(Collected data entries)
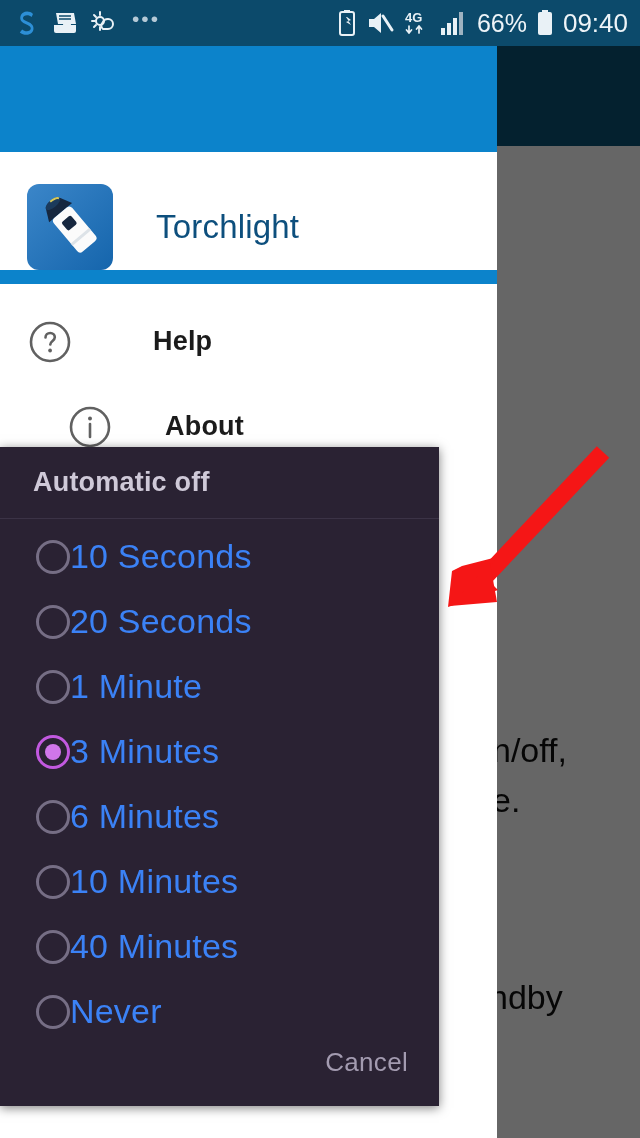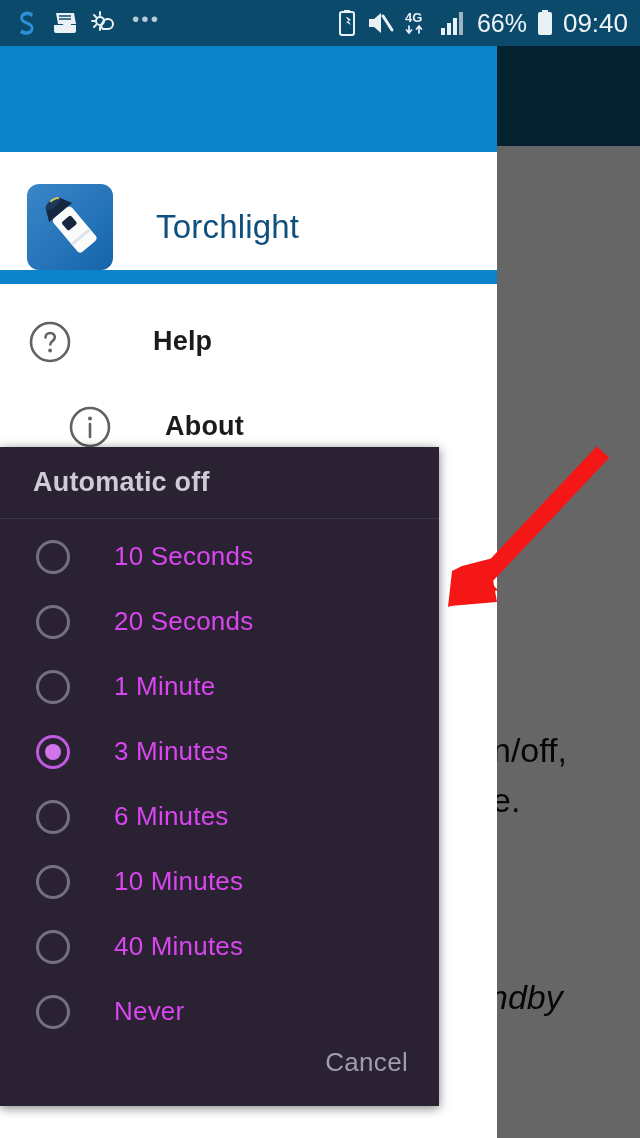--- a/index.html
+++ b/index.html
@@ -57,21 +57,21 @@
   .bg-text {
     position: absolute;
     color: #111111;
     font-size: 34px;
     font-weight: 400;
     white-space: nowrap;
     line-height: 40px;
   }
   #bg-line1 { left: -5px; top: 574px; }
   #bg-line2 { left: -5px; top: 624px; }
-  #bg-line3 { left: -8px; top: 821px; font-style: italic; }
+  #bg-line3 { left: -8px; top: 821px; }
 
   
   #scrim {
     position: absolute; left: 497px; top: 146px;
     width: 143px; height: 992px;
     background: rgba(0,0,0,0.60);
   }
 
   
   #drawer {
@@ -178,23 +178,22 @@
   }
   .radio.checked::after {
     content: "";
     position: absolute;
     left: 6px; top: 6px;
     width: 16px; height: 16px;
     border-radius: 50%;
     background: #d076ea;
   }
   .option-label {
-    margin-left: 44px;
-    color: #d946ef;
-    font-size: 26px;
+    color: #3b82f6;
+    font-size: 34px;
     font-weight: 400;
     letter-spacing: 0.2px;
   }
   #cancel-button {
     position: absolute;
     right: 27px; bottom: 22px;
     color: #a39bb0;
     font-size: 26px;
     font-weight: 400;
     letter-spacing: 0.3px;

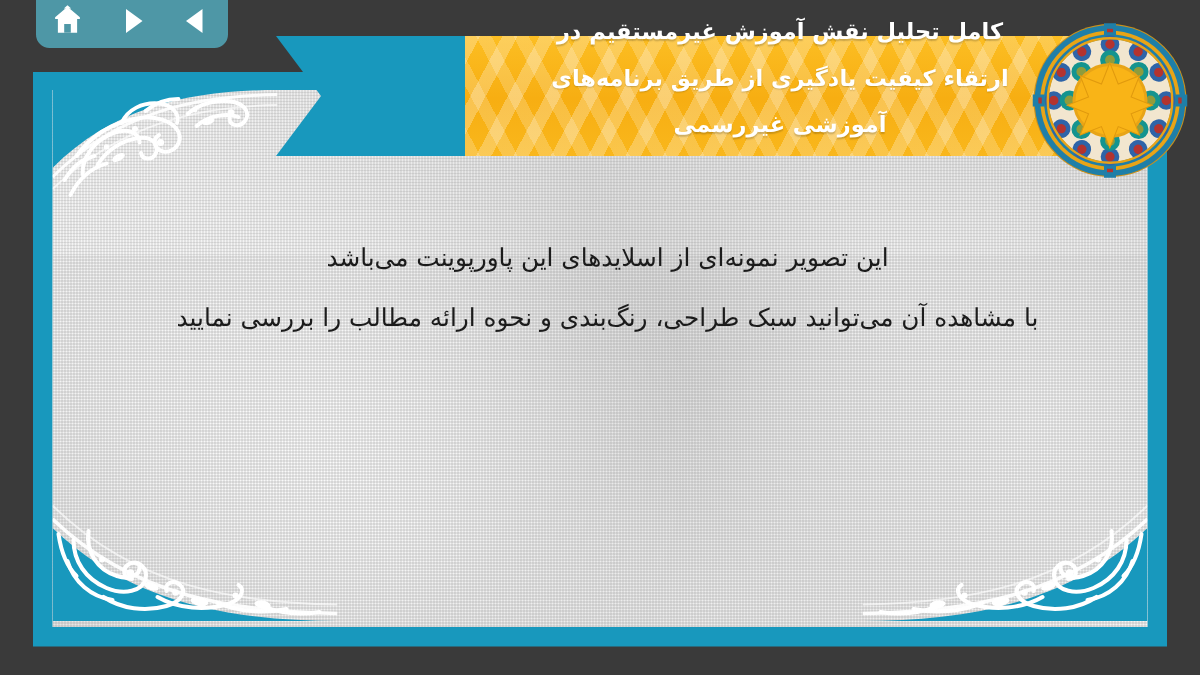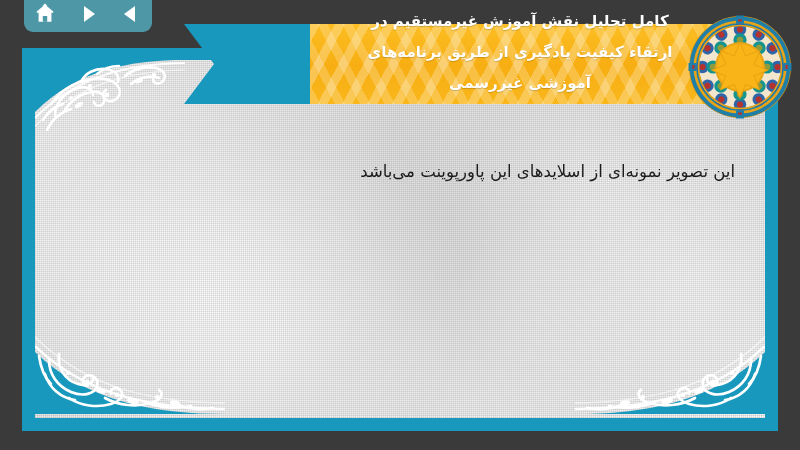--- a/index.html
+++ b/index.html
@@ -161,20 +161,21 @@
     height: 106px;
     z-index: 35;
   }
 
   
   #body-text {
     position: absolute;
     left: 40px;
     right: 30px;
     top: 92px;
+    text-align: center;
     direction: rtl;
     color: #1b1b1b;
     font-size: 16.5px;
     line-height: 40px;
     z-index: 20;
   }
   #body-text .bline { white-space: nowrap; }
 </style>
 </head>
 <body>
@@ -289,20 +290,21 @@
               <ellipse cx="98" cy="107" rx="6" ry="3" transform="rotate(12 98 107)"></ellipse>
               <ellipse cx="140" cy="109" rx="5.4" ry="2.7" transform="rotate(10 140 109)"></ellipse>
               <ellipse cx="66" cy="97" rx="5" ry="2.5" transform="rotate(20 66 97)"></ellipse>
             </g>
           </g>
         </svg>
       </span>
 
       <div id="body-text">
         <div class="bline">این تصویر نمونه‌ای از اسلایدهای این پاورپوینت می‌باشد</div>
+        <div class="bline">با مشاهده آن می‌توانید سبک طراحی، رنگ‌بندی و نحوه ارائه مطالب را بررسی نمایید</div>
       </div>
 
     </div>
   </div>
 
   <div id="title-banner">
     <span id="banner-notch">
       <svg width="80" height="80" viewBox="0 0 80 80">
         <path d="M80 0 L80 80 L0 80 L30 40 L0 0 Z" fill="#1898bd" transform="translate(0,0)"></path>
       </svg>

§ Task to complete
None of the pictures should appear; the rest of the entries must be reproduced exactly.

§ Exercise solution
--- a/index.html
+++ b/index.html
@@ -57,21 +57,21 @@
   .bg-text {
     position: absolute;
     color: #111111;
     font-size: 34px;
     font-weight: 400;
     white-space: nowrap;
     line-height: 40px;
   }
   #bg-line1 { left: -5px; top: 574px; }
   #bg-line2 { left: -5px; top: 624px; }
-  #bg-line3 { left: -8px; top: 821px; font-style: italic; }
+  #bg-line3 { left: -8px; top: 821px; }
 
   
   #scrim {
     position: absolute; left: 497px; top: 146px;
     width: 143px; height: 992px;
     background: rgba(0,0,0,0.60);
   }
 
   
   #drawer {
@@ -178,23 +178,22 @@
   }
   .radio.checked::after {
     content: "";
     position: absolute;
     left: 6px; top: 6px;
     width: 16px; height: 16px;
     border-radius: 50%;
     background: #d076ea;
   }
   .option-label {
-    margin-left: 44px;
-    color: #d946ef;
-    font-size: 26px;
+    color: #3b82f6;
+    font-size: 34px;
     font-weight: 400;
     letter-spacing: 0.2px;
   }
   #cancel-button {
     position: absolute;
     right: 27px; bottom: 22px;
     color: #a39bb0;
     font-size: 26px;
     font-weight: 400;
     letter-spacing: 0.3px;

--- a/index.html
+++ b/index.html
@@ -161,20 +161,21 @@
     height: 106px;
     z-index: 35;
   }
 
   
   #body-text {
     position: absolute;
     left: 40px;
     right: 30px;
     top: 92px;
+    text-align: center;
     direction: rtl;
     color: #1b1b1b;
     font-size: 16.5px;
     line-height: 40px;
     z-index: 20;
   }
   #body-text .bline { white-space: nowrap; }
 </style>
 </head>
 <body>
@@ -289,20 +290,21 @@
               <ellipse cx="98" cy="107" rx="6" ry="3" transform="rotate(12 98 107)"></ellipse>
               <ellipse cx="140" cy="109" rx="5.4" ry="2.7" transform="rotate(10 140 109)"></ellipse>
               <ellipse cx="66" cy="97" rx="5" ry="2.5" transform="rotate(20 66 97)"></ellipse>
             </g>
           </g>
         </svg>
       </span>
 
       <div id="body-text">
         <div class="bline">این تصویر نمونه‌ای از اسلایدهای این پاورپوینت می‌باشد</div>
+        <div class="bline">با مشاهده آن می‌توانید سبک طراحی، رنگ‌بندی و نحوه ارائه مطالب را بررسی نمایید</div>
       </div>
 
     </div>
   </div>
 
   <div id="title-banner">
     <span id="banner-notch">
       <svg width="80" height="80" viewBox="0 0 80 80">
         <path d="M80 0 L80 80 L0 80 L30 40 L0 0 Z" fill="#1898bd" transform="translate(0,0)"></path>
       </svg>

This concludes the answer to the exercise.